Second Baptist Church

February 26, 2014

Revelation 1:4-5

  1. Verses 4. We will break this verse up into three sections.

    1. The first section is simply that this book serves as a letter to the seven churches, sent by John, but in reality the testimony of Jesus Christ. John is the one who addresses the letter.

    2. The next part of this verse has to do with who is the recipient of this letter. The letter is written to the seven churches in Asia. It would seem from this, the book was originally dedicated or addressed to the seven churches, and the whole book was doubtless sent to them, and committed to their keeping. The word “Asia” is used in quite different senses by different writers.

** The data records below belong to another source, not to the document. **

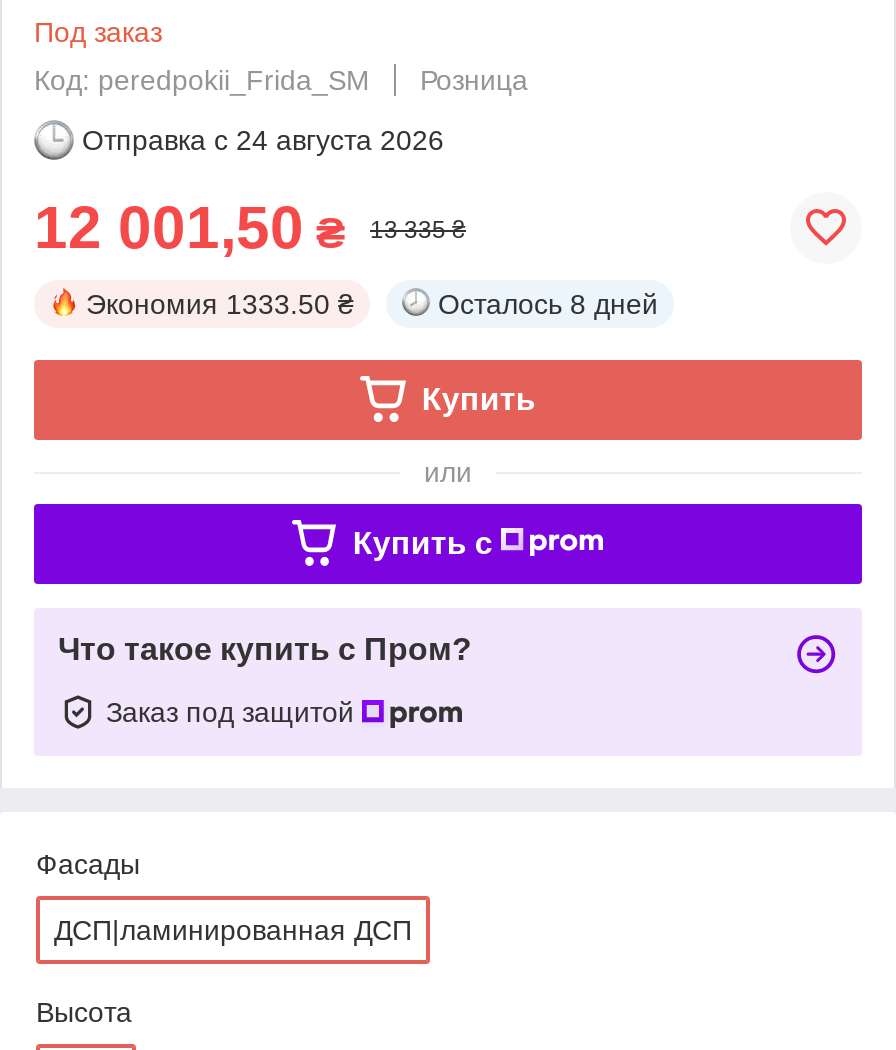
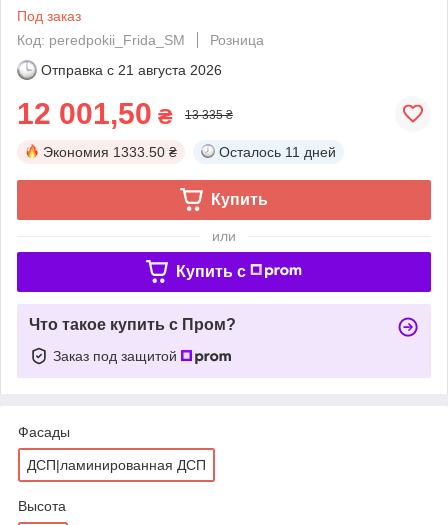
- Отправка с 24 августа 2026
+ Отправка с 21 августа 2026

- Осталось 8 дней
+ Осталось 11 дней
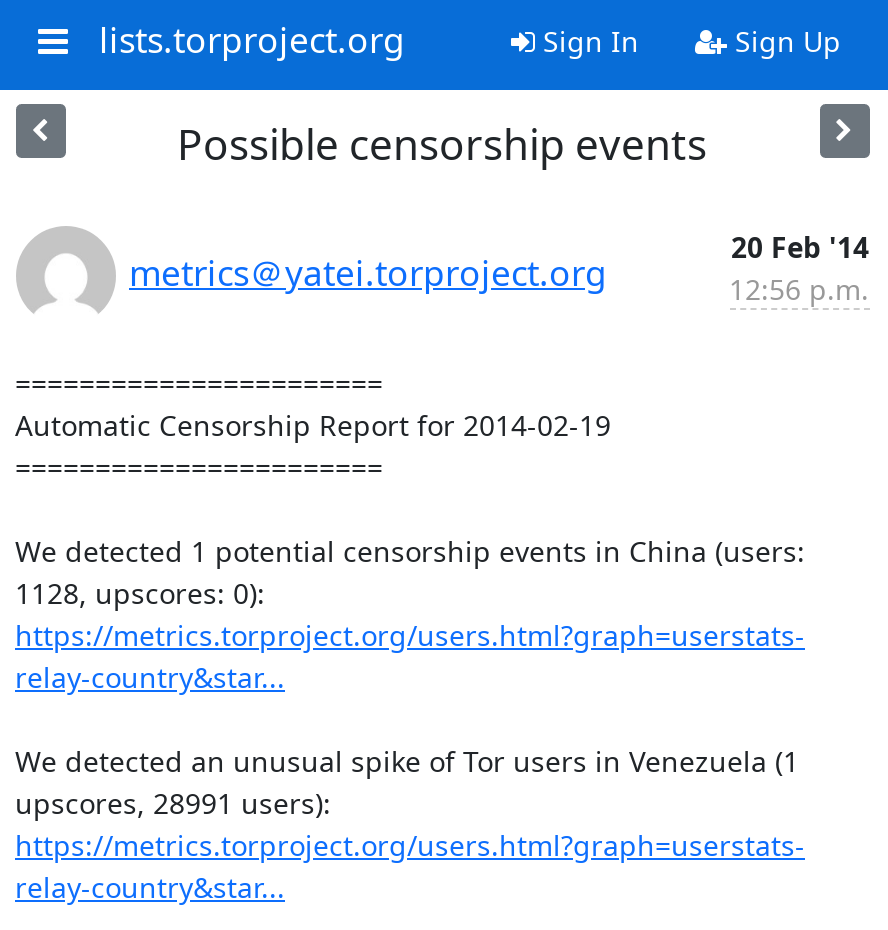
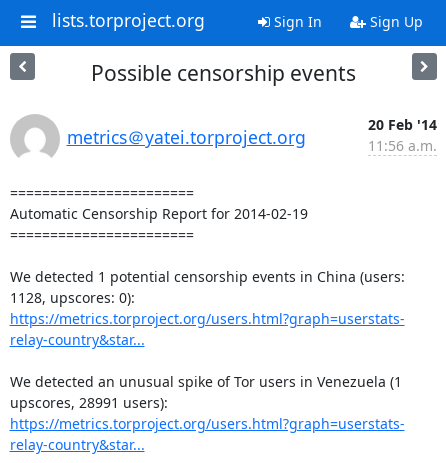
- 12:56 p.m.
+ 11:56 a.m.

It is used:(1)as referring to the whole eastern continent now known by that name;(2)either Asia or Asia Minor; (3) all in the western, southwestern, and southern parts of Asia Minor; and, (4)in the New Testament, usually the southwestern part of Asia Minor, of which Ephesus was the capital. The word “Asia” is not found in the Hebrew Scriptures, nor in the New Testament. In the New Testament it is not used in the large sense in which it is now, as applied to the whole continent, but in its largest signification it would include only Asia Minor which we would consider the areas of Turkey and the surrounding countries. It is also used, especially by Luke, as denoting the country that was called “Ionia,” or what embraced the provinces of Caria and Lydia. Of this region Ephesus was the principal city, and it was in this region that the “seven churches” were situated. It is evident that these seven were the principal churches, even if there were more, and that there was some reason why they should be particularly addressed.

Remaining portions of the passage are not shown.